(Beginning of Source data)
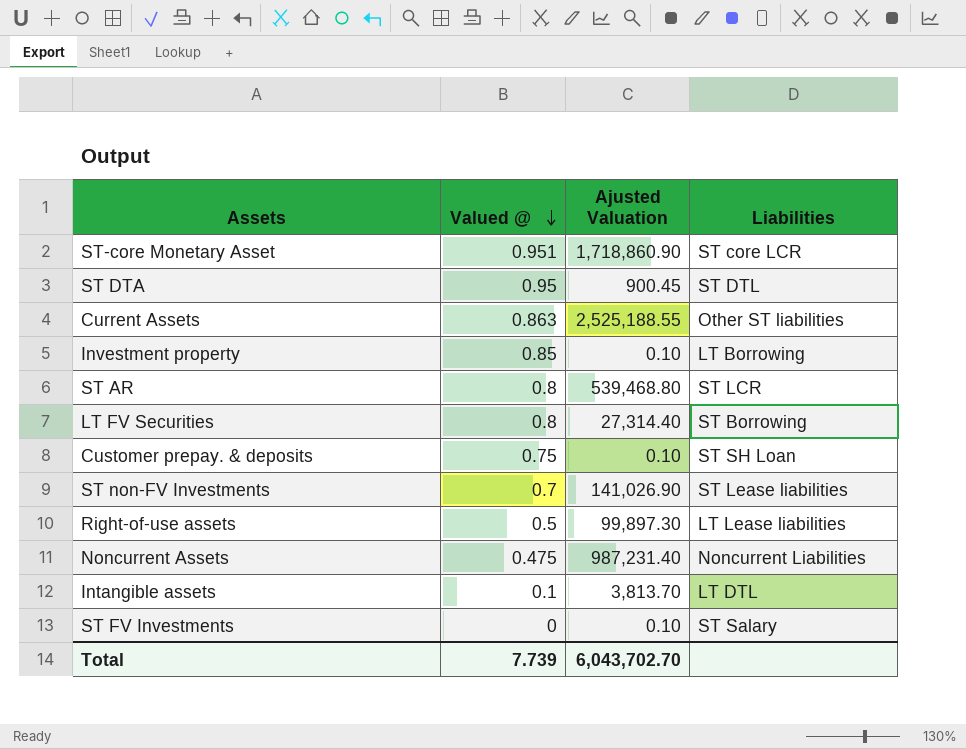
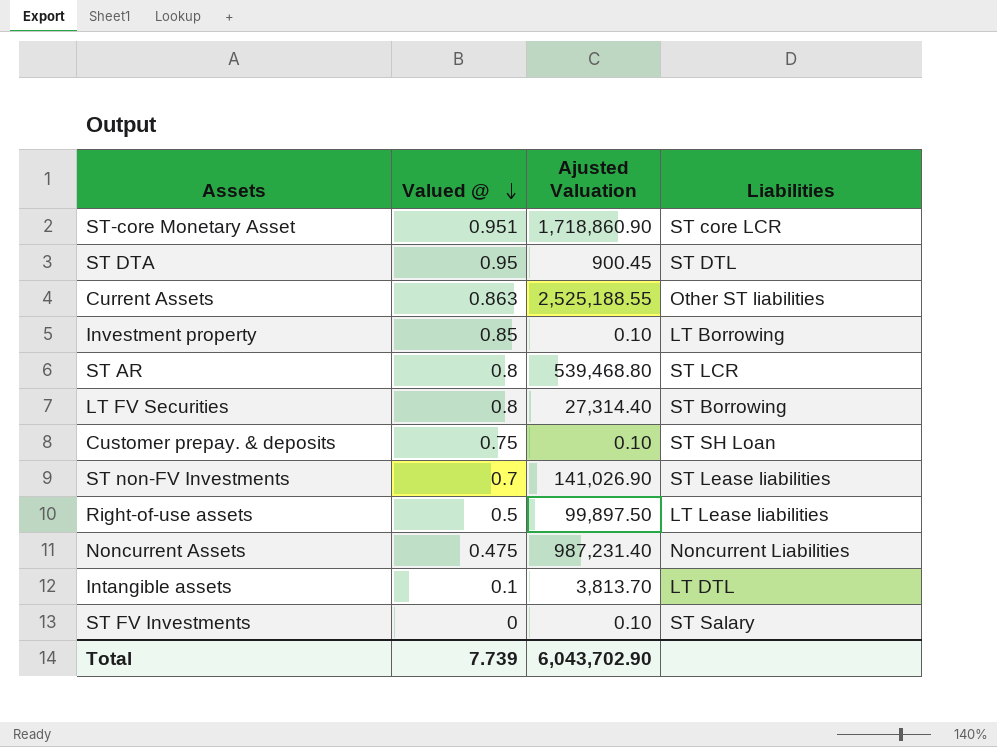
Right-of-use assets | Ajusted Valuation: 99,897.30 -> 99,897.50
Total | Ajusted Valuation: 6,043,702.70 -> 6,043,702.90

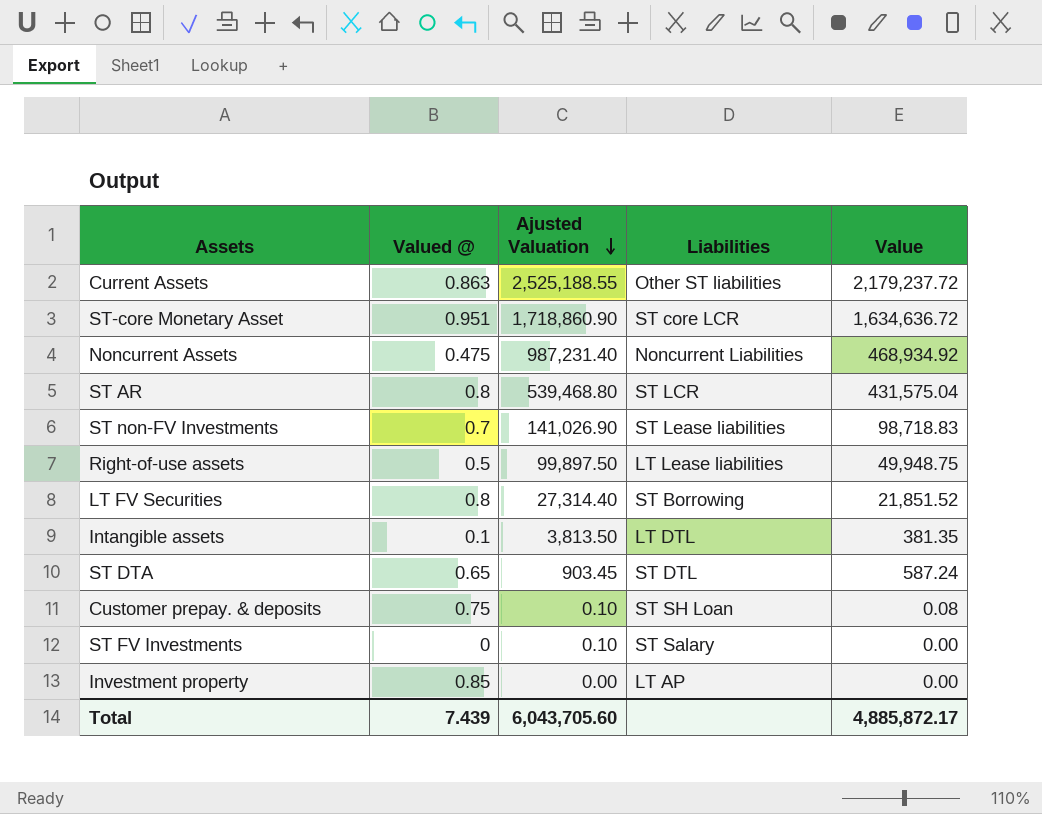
row order: Valued @ descending -> Ajusted Valuation descending
column Value | formula: none -> [Valued @] * [Ajusted Valuation]
Intangible assets | Ajusted Valuation: 3,813.70 -> 3,813.50
ST DTA | Valued @: 0.95 -> 0.65
ST DTA | Ajusted Valuation: 900.45 -> 903.45
Investment property | Ajusted Valuation: 0.10 -> 0.00
Investment property | Liabilities: LT Borrowing -> LT AP
Total | Valued @: 7.739 -> 7.439
Total | Ajusted Valuation: 6,043,702.90 -> 6,043,705.60

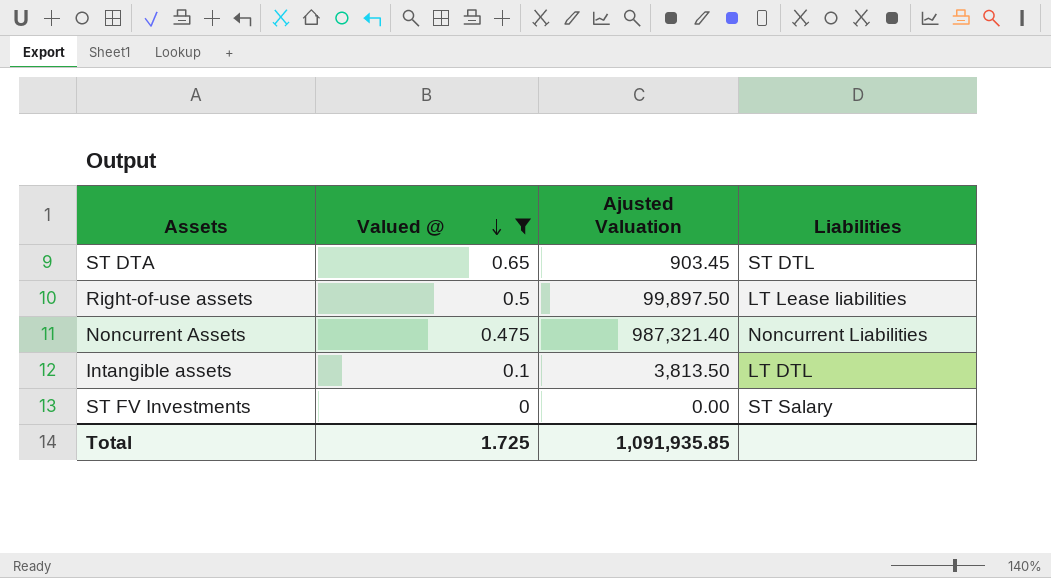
filter: none -> Valued @ <= 0.65
row order: Ajusted Valuation descending -> Valued @ descending
column Value | formula: [Valued @] * [Ajusted Valuation] -> none
Noncurrent Assets | Ajusted Valuation: 987,231.40 -> 987,321.40
ST FV Investments | Ajusted Valuation: 0.10 -> 0.00
Total | Valued @: 7.439 -> 1.725
Total | Ajusted Valuation: 6,043,705.60 -> 1,091,935.85

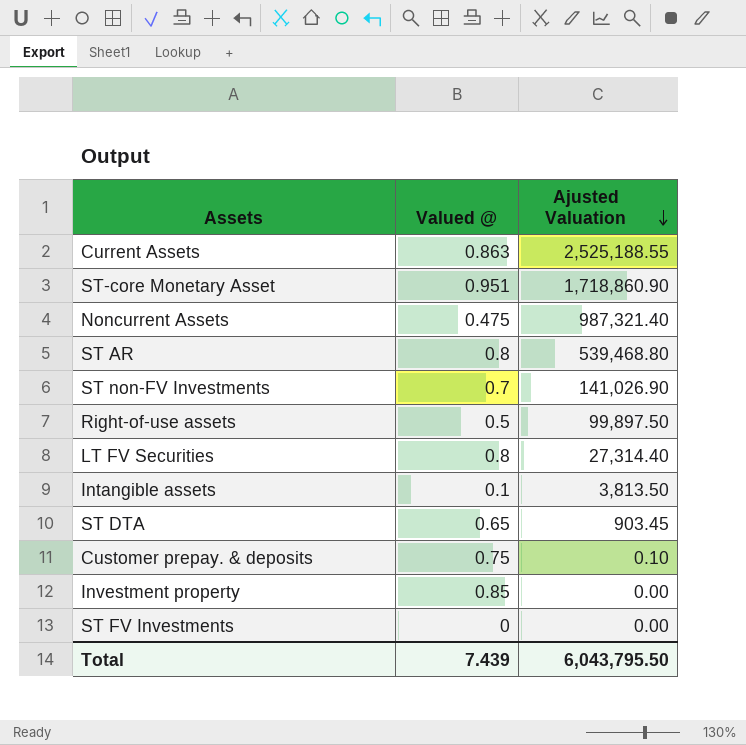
filter: Valued @ <= 0.65 -> none
row order: Valued @ descending -> Ajusted Valuation descending
column Liabilities | position: 4 -> none
Total | Valued @: 1.725 -> 7.439
Total | Ajusted Valuation: 1,091,935.85 -> 6,043,795.50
(End of Source data)
> **Work instruction**
Transcribe all of the material exactly and leave out its pictures.

> **Task result**
Right-of-use assets | Ajusted Valuation: 99,897.30 -> 99,897.50
Total | Ajusted Valuation: 6,043,702.70 -> 6,043,702.90

row order: Valued @ descending -> Ajusted Valuation descending
column Value | formula: none -> [Valued @] * [Ajusted Valuation]
Intangible assets | Ajusted Valuation: 3,813.70 -> 3,813.50
ST DTA | Valued @: 0.95 -> 0.65
ST DTA | Ajusted Valuation: 900.45 -> 903.45
Investment property | Ajusted Valuation: 0.10 -> 0.00
Investment property | Liabilities: LT Borrowing -> LT AP
Total | Valued @: 7.739 -> 7.439
Total | Ajusted Valuation: 6,043,702.90 -> 6,043,705.60

filter: none -> Valued @ <= 0.65
row order: Ajusted Valuation descending -> Valued @ descending
column Value | formula: [Valued @] * [Ajusted Valuation] -> none
Noncurrent Assets | Ajusted Valuation: 987,231.40 -> 987,321.40
ST FV Investments | Ajusted Valuation: 0.10 -> 0.00
Total | Valued @: 7.439 -> 1.725
Total | Ajusted Valuation: 6,043,705.60 -> 1,091,935.85

filter: Valued @ <= 0.65 -> none
row order: Valued @ descending -> Ajusted Valuation descending
column Liabilities | position: 4 -> none
Total | Valued @: 1.725 -> 7.439
Total | Ajusted Valuation: 1,091,935.85 -> 6,043,795.50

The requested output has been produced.